Biochemical isolation and characterization of glucose-6-phosphate dehydrogenase , 6-Phosphogluconate dehydrogenase and glutathione reductase enzymes from camel kidney

A rapid and simple purification method of glucose-6-phosphate dehydrogenase (G6PD), 6phosphogluconate dehydrogenase (6PGD) and glutathione reductase (GR) from camel kidney with a high yield was carried out. Camel kidney enzymes (G6PD, 6PGD, and GR) were purified homogeneously by one chromatographic step on 2′, 5′ ADP Sepharose 4B affinity column. After chromatography, the specific activity of G6PD was increased to 19.5 units/mg protein with 65.4% yield and 300-fold purification, while the specific activity of 6PGD was increased to 42.4 units/mg protein with 75.8% yield and 557.9-fold purification and the specific activity of GR was increased to 35.5 units/mg protein with 68.9% yield and 710-fold purification.
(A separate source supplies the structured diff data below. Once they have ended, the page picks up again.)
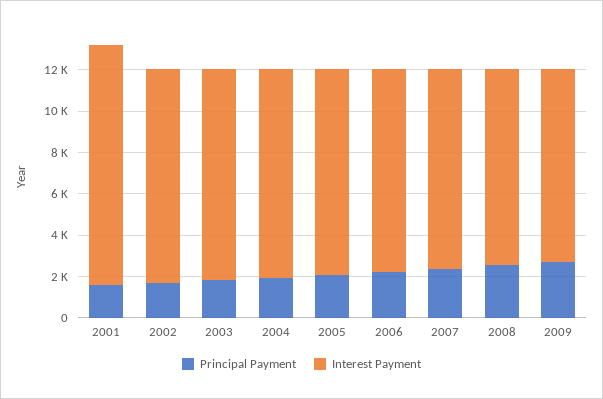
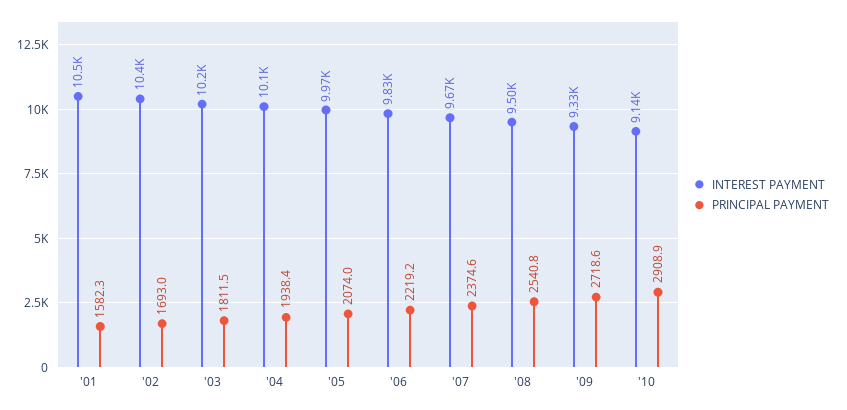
Interest Payment, 2001: 11500 -> 10500
Interest Payment, '10: none -> 9140
Principal Payment, '10: none -> 2908.9

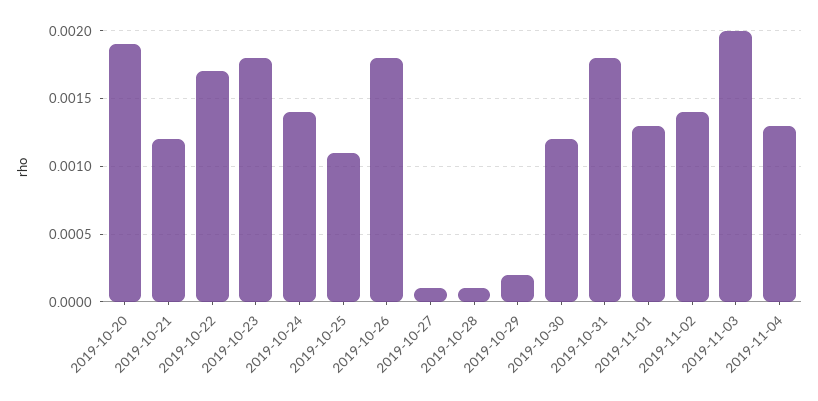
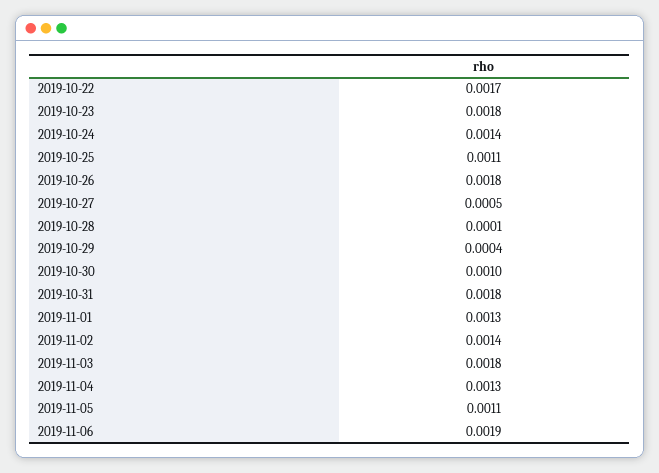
2019-10-20: 0.0019 -> none
2019-10-21: 0.0012 -> none
2019-10-27: 0.0001 -> 0.0005
2019-10-29: 0.0002 -> 0.0004
2019-10-30: 0.0012 -> 0.001
2019-11-03: 0.002 -> 0.0018
2019-11-05: none -> 0.0011
2019-11-06: none -> 0.0019

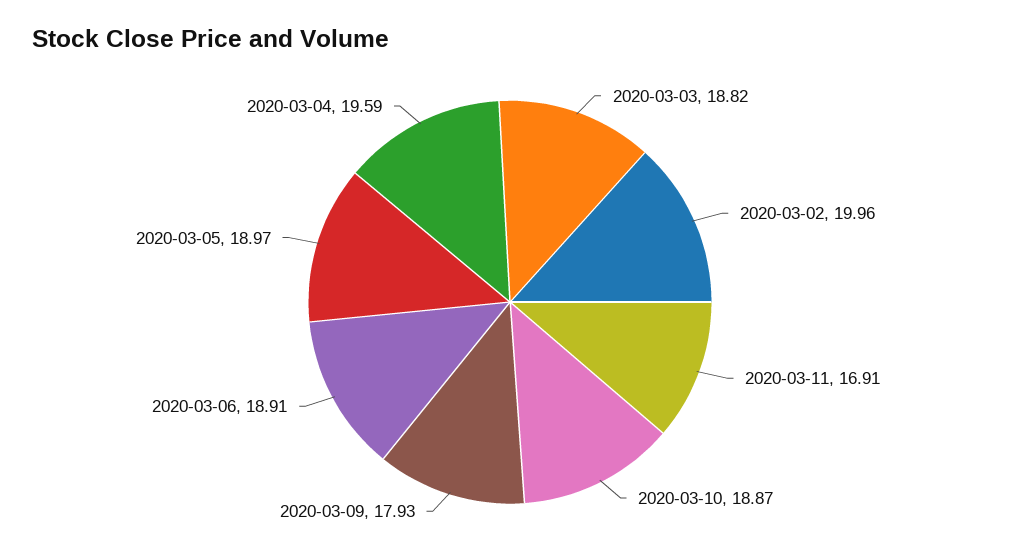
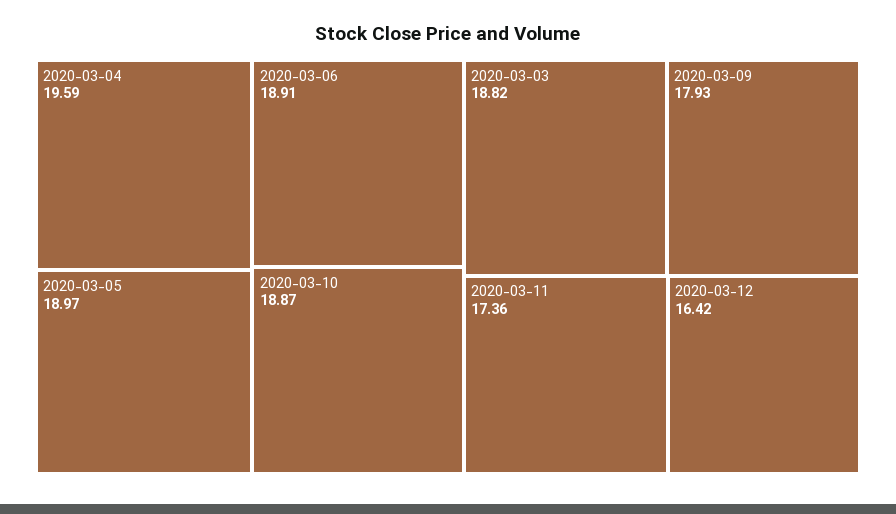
2020-03-02: 19.96 -> none
2020-03-11: 16.91 -> 17.36
2020-03-12: none -> 16.42

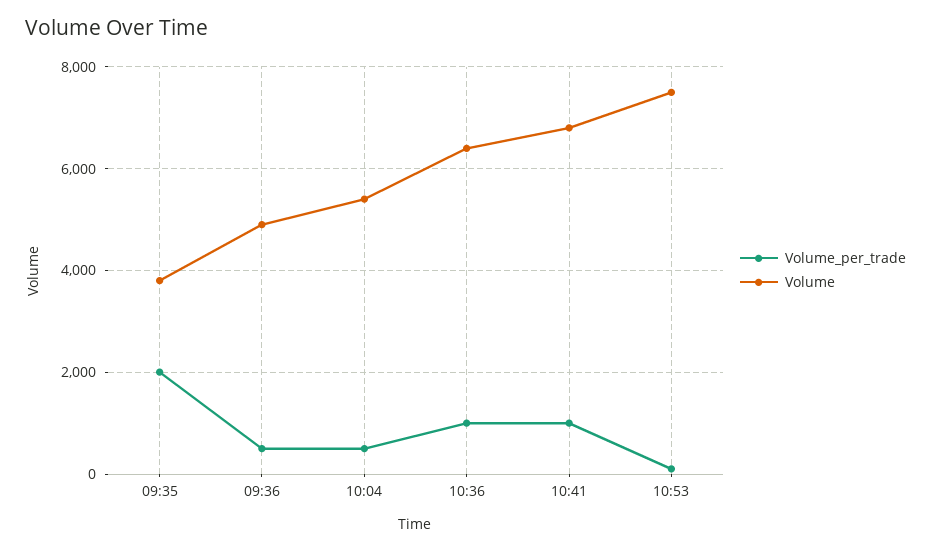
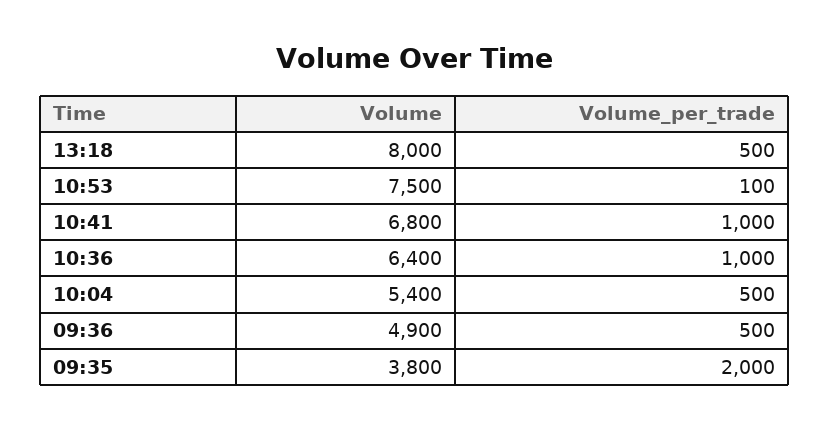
Volume, 13:18: none -> 8000
Volume_per_trade, 13:18: none -> 500

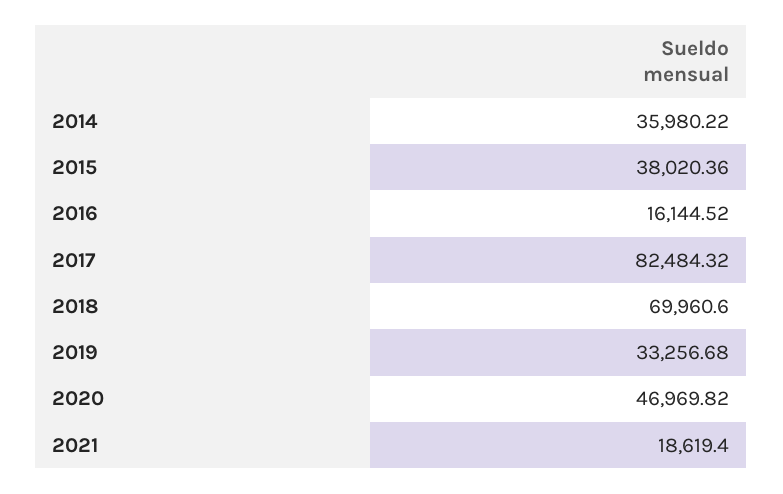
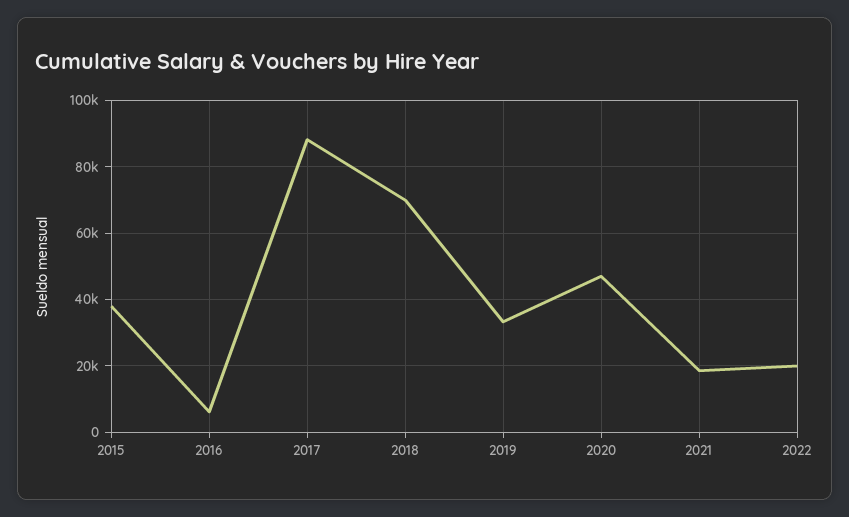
2014: 35980.22 -> none
2016: 16144.52 -> 6000
2017: 82484.32 -> 88000
2022: none -> 20000

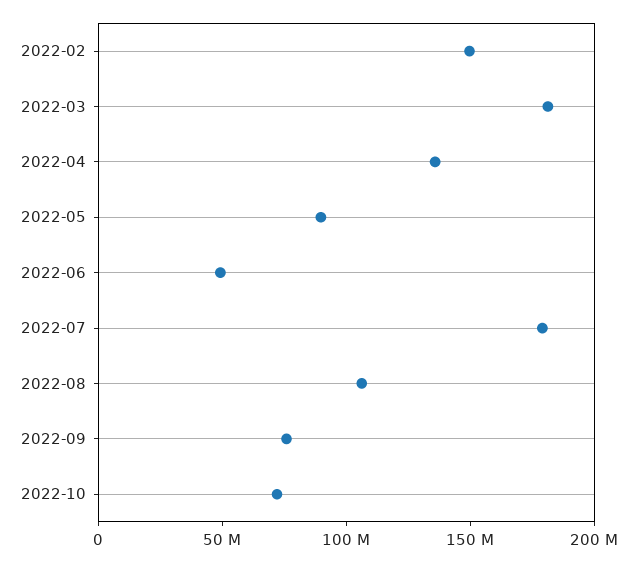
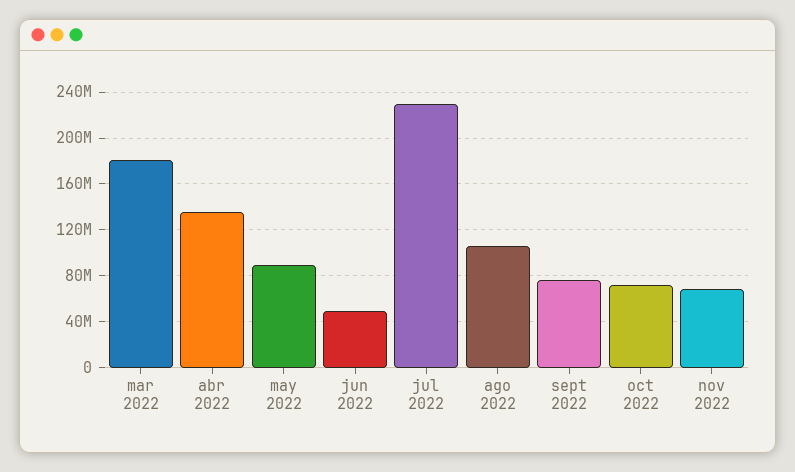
2022-02: 150000000 -> none
2022-07: 180000000 -> 230000000
nov 2022: none -> 70000000

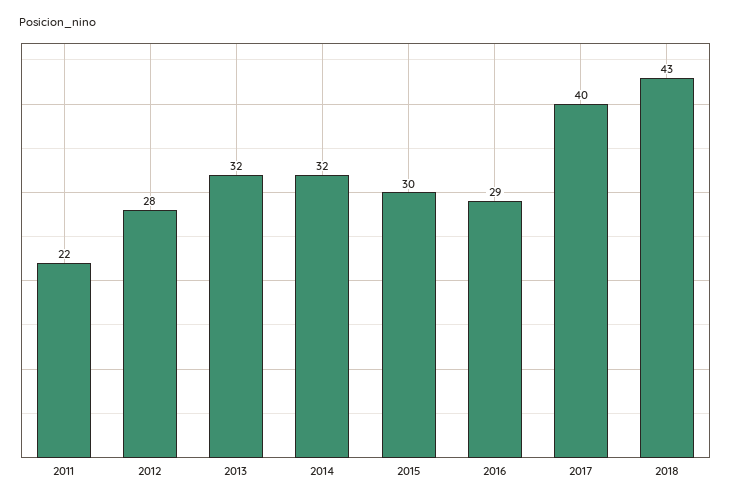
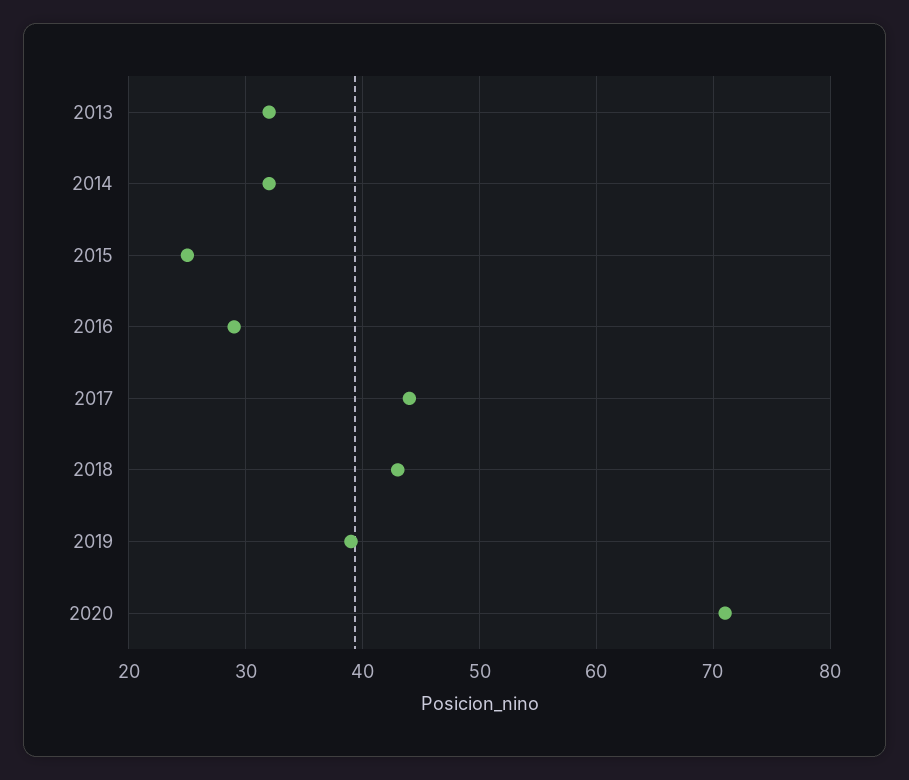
2011: 22 -> none
2012: 28 -> none
2015: 30 -> 25
2017: 40 -> 44
2019: none -> 39
2020: none -> 71

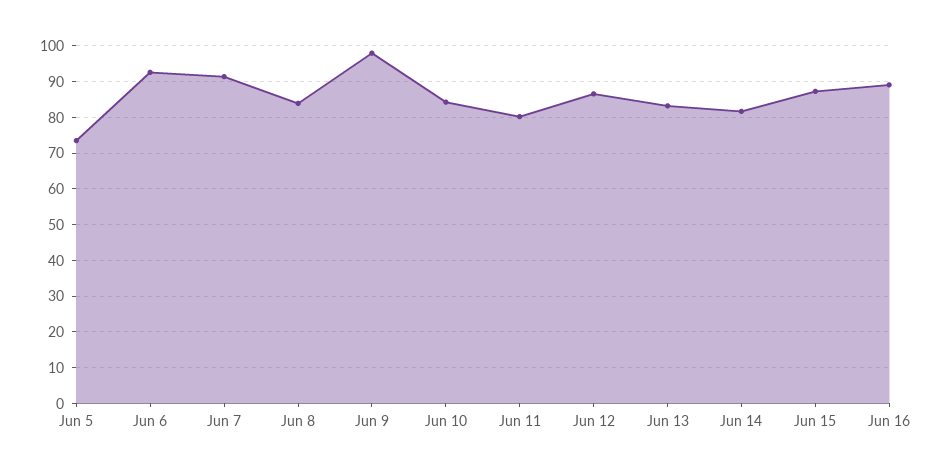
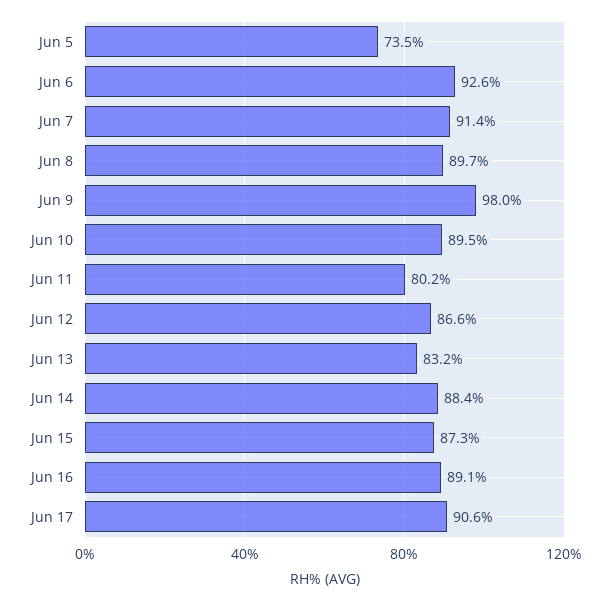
Jun 8: 84 -> 89.7
Jun 10: 84 -> 89.5
Jun 14: 82 -> 88.4
Jun 17: none -> 90.6

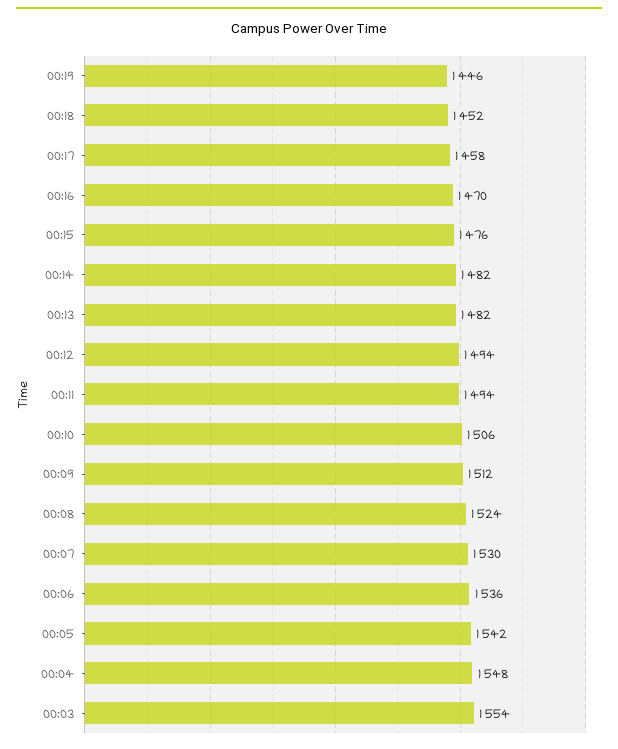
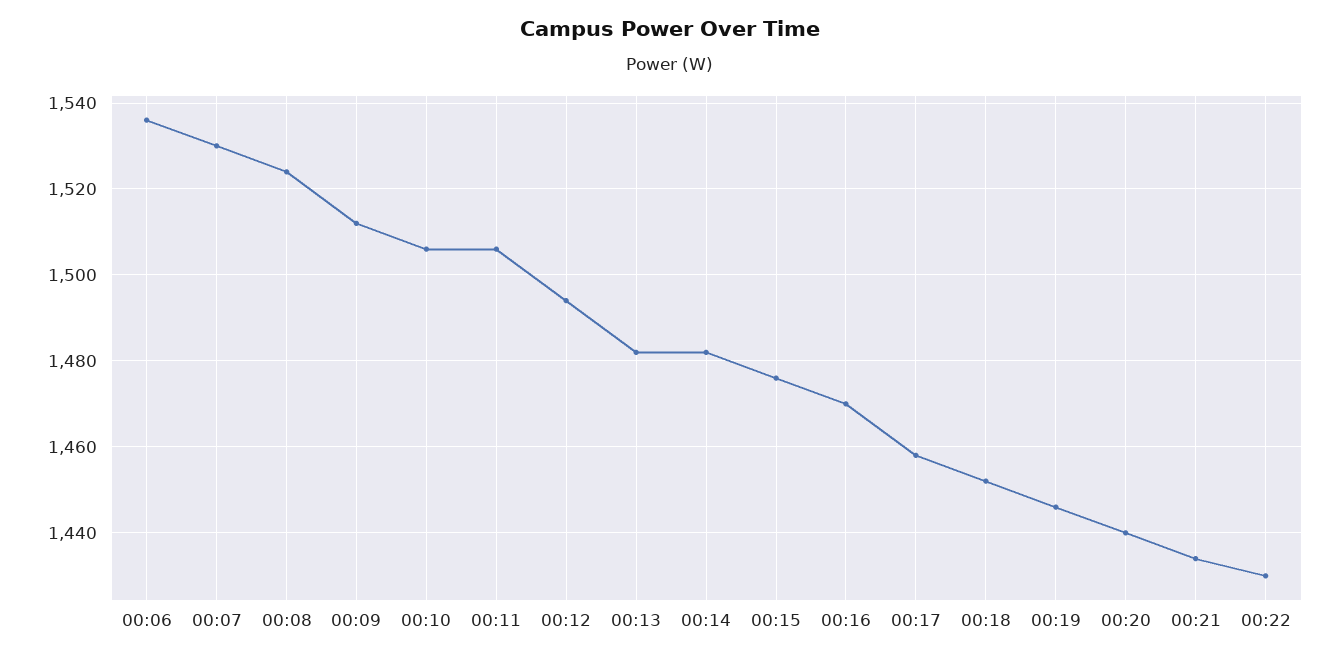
00:11: 1494 -> 1505
00:05: 1542 -> none
00:04: 1548 -> none
00:03: 1554 -> none
00:20: none -> 1440
00:21: none -> 1435
00:22: none -> 1430

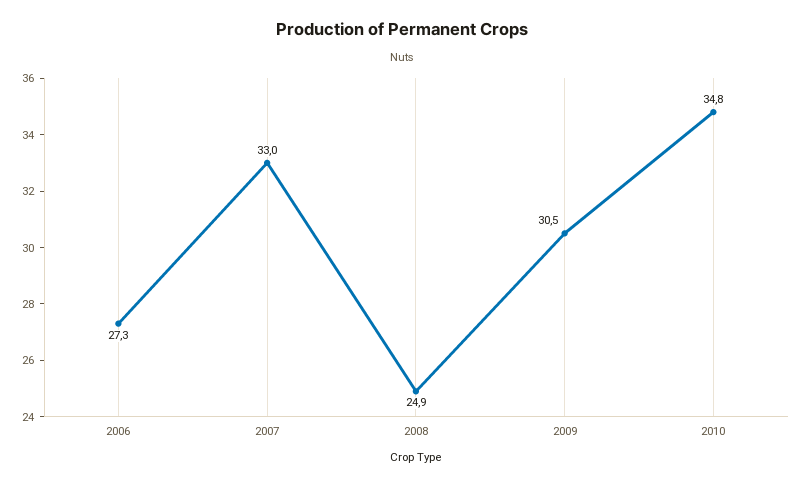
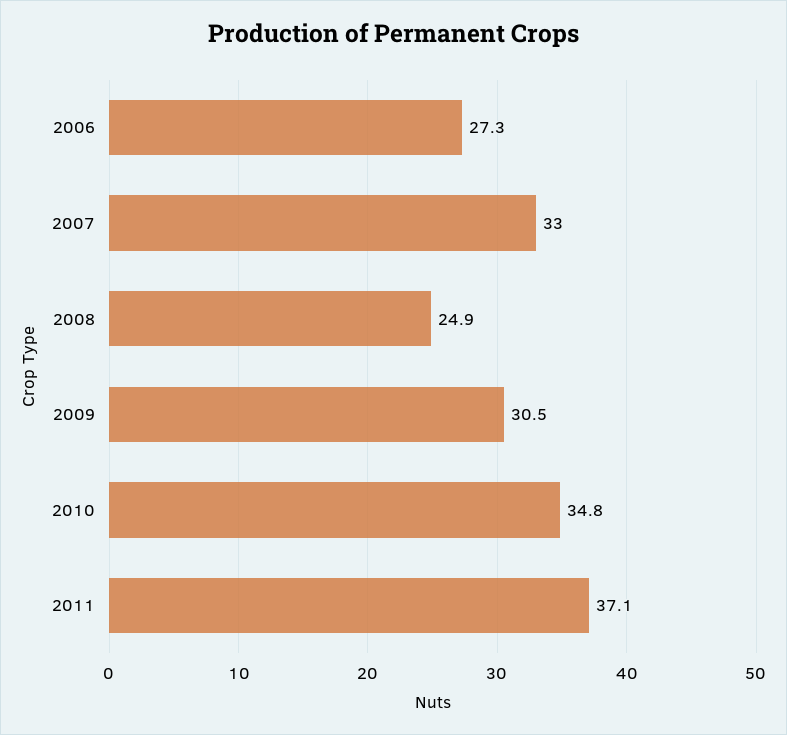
2011: none -> 37.1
G6PD, 6PGD and GR enzymes are appeared homogeneous on both native and 12% SDS-PAGE, with molecular weights of 60 kDa, 58 kDa and 65 kDa respectively. They displayed their optimum activity at pH 8.0, 8.2 and 7.8 respectively. The divalent cations MgCl2 and MnCl2 increased G6PD and 6PGD activity, while FeCl2, CuCl2 and ZnCl2 inhibited them. CuCl2, ZnCl2 and NiCl2 increased GR activity, while FeCl2 and MgCl2 inhibited it. NADPH inhibited G6PD and 6PGD activity while NADP inhibited GR activity. This study is the first report on the purification of G6PD, 6PGD, and GR from the camel kidney. A task for the future is the production of these enzymes for industrial medical applications.